O tarifaço de 50% imposto pelo presidente dos Estados Unidos, Donald Trump, às exportações brasileiras é uma oportunidade para o setor produtivo nacional avançar em outros mercados internacionais.

O principal exemplo é o avanço nas negociações para a assinatura do acordo comercial entre Mercosul e União Europeia. Para Silvio Cascione, diretor de pesquisa e chefe da Eurasia Group no Brasil, há caminhos para avançar e que envolvem alianças tanto via poder público como pelo engajamento da iniciativa privada.

“Esse episódio virou um convite ao setor privado para buscar mais oportunidades no exterior. Há multinacionais brasileiras que avançaram em muitos mercados, mas ainda há muito o que fazer”, afirmou ele no painel "O Brasil no Comércio Mundial", no NeoConference 2025.

"Vimos que o tarifaço de Trump não pegou apenas o governo brasileiro de surpresa. Pegou o setor privado brasileiro desmobilizado. Foi necessário um tempo para esse engajamento e o início das conversas em Washington”, complementou.

Para o cientista político Rafael Cortez, sócio da Tendências Consultoria, há um certo privilégio do Brasil pelo fato de a economia não ser muito aberta e, por isso, menos dependente do fluxo comercial, como acontece com o México, por exemplo.

O especialista entende que o País, de certa forma, se beneficia do fato de a economia não ser tão dependente do comércio exterior. “Olhando pelo cenário político, o País apostou no multilateralismo, sem vinculação a polos de direita ou esquerda. Esse pouco comércio que a gente faz é muito bem distribuído. Por isso, não podemos estar tão alinhados a A ou B”, afirmou Cortez.

Na visão de Cascione, será difícil que a Casa Branca elimine de vez as tarifas implementadas, principalmente pelo que os recursos irão impactar na receita americana. De qualquer forma, haverá espaço para negociações.

“Os Estados Unidos estão elevando tarifas a patamares que não se via há 100 anos. Isso está gerando uma receita para o país que será difícil para qualquer governo nos Estados Unidos abrir mão no cenário pós-Trump. Isso é para valer”, disse ele.

O sócio da Tendências enxerga que o momento da guerra comercial com os Estados Unidos mostra que há um ‘ciclo político não virtuoso’, em termos de integração econômica global.

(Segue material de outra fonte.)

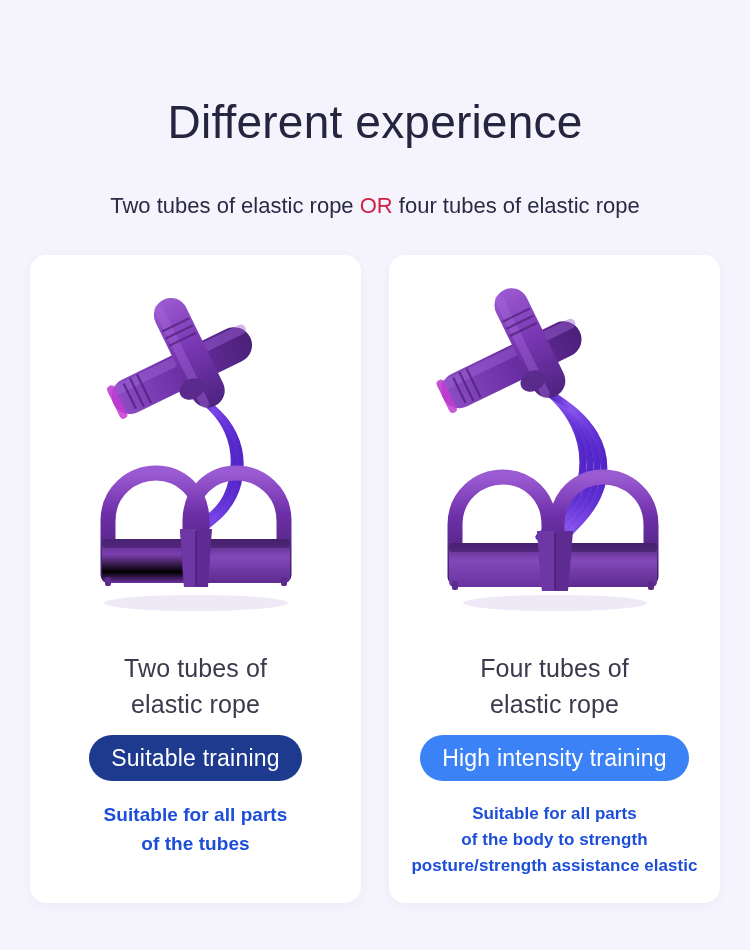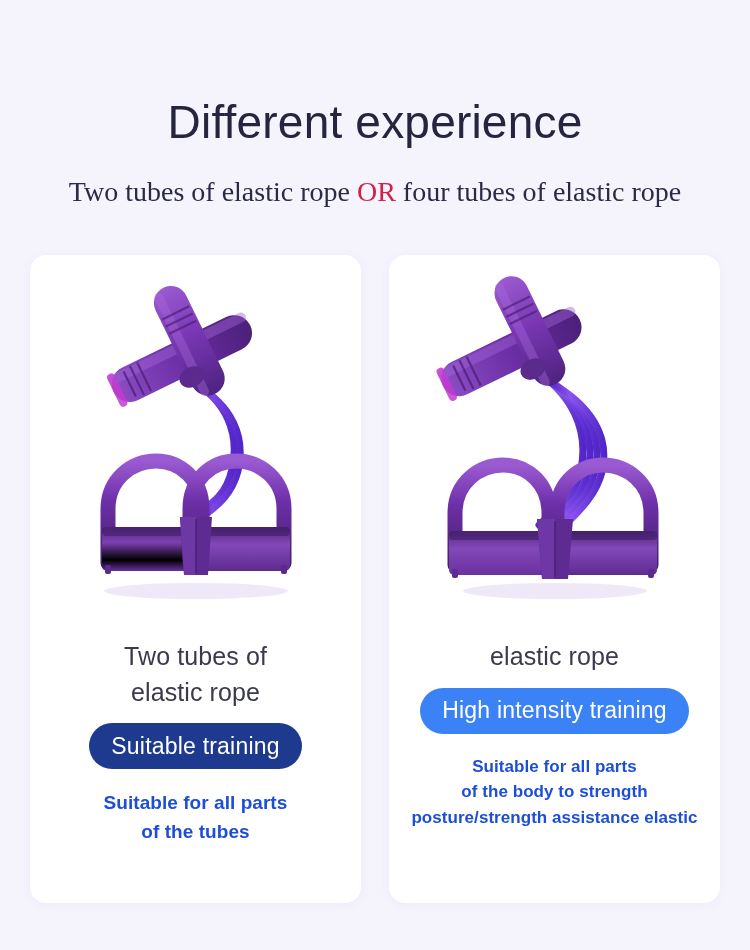"Two tubes of elastic rope" .subtitle { font-family: Liberation Serif, serif -> none; font-size: 28px -> 22px; margin-top: 27px -> 45px }
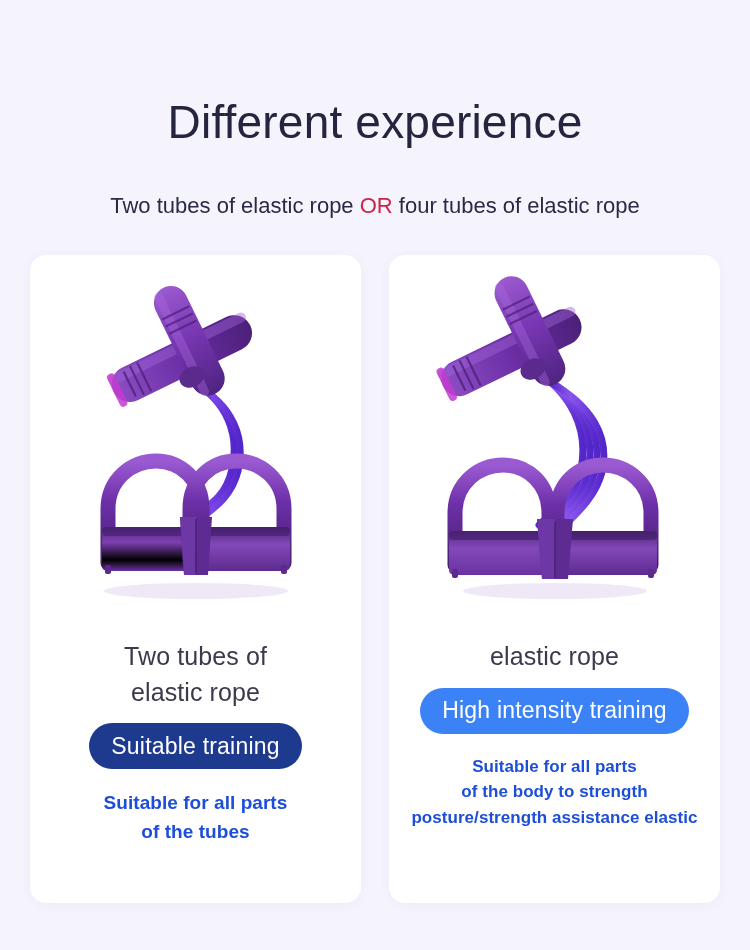"Two tubes of" .card { padding-top: 18px -> 30px }
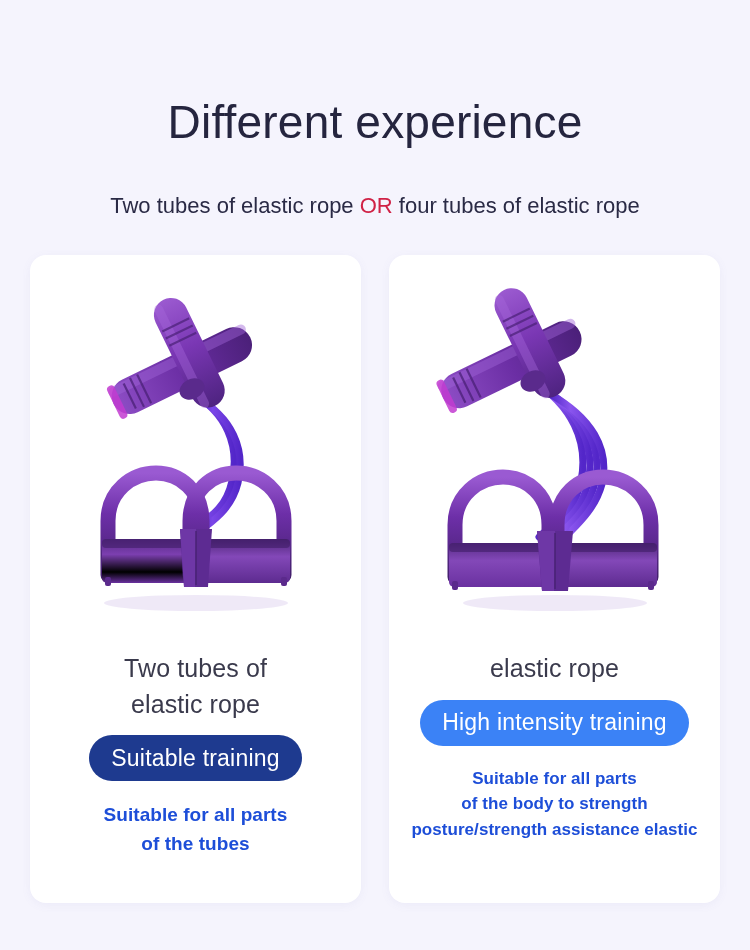"Four tubes of" div { html: none -> <div>Four tubes of</div> }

Dessa forma, a vitória de forças políticas no mundo, como Trump, aceleram esse processo.

“Todo país hoje tem divisões importantes dentro da própria sociedade. A questão agora é se teremos uma corrida pelo protecionismo ou um rearranjo menos ambicioso na ordem mundial, com negociações e integração entre blocos”, disse ele.

Com isso, a tendência é que, na visão dos dois especialistas, o tema política internacional tenha uma presença muito relevante na eleição presidencial de 2026, bem acima do que já teve em outros pleitos para o comando do Palácio do Planalto na história.

“Não é isso que vai definir o resultado da eleição no Brasil, mas já há sintomas de como a política, na era digital, afeta os temas que estão sendo discutidos. E, com esta questão de fácil acesso ao eleitorado, a tendência é que isso esteja presente na disputa”, analisou Cortez.

Na visão do chefe da Eurasia Group no Brasil, o maior efeito deste tema na eleição presidencial estará presente em grupos da sociedade com visão política mais definida, ainda que não seja o item mais importante na discussão.

“Isso vai ajudar a montar propostas, definir temas para debates, agendas e, se tiver uma ação dos Estados Unidos mais perto da eleição, aí sim pode ter um impacto maior. Não chegar a ser algo que decide a eleição”, disse Cascione.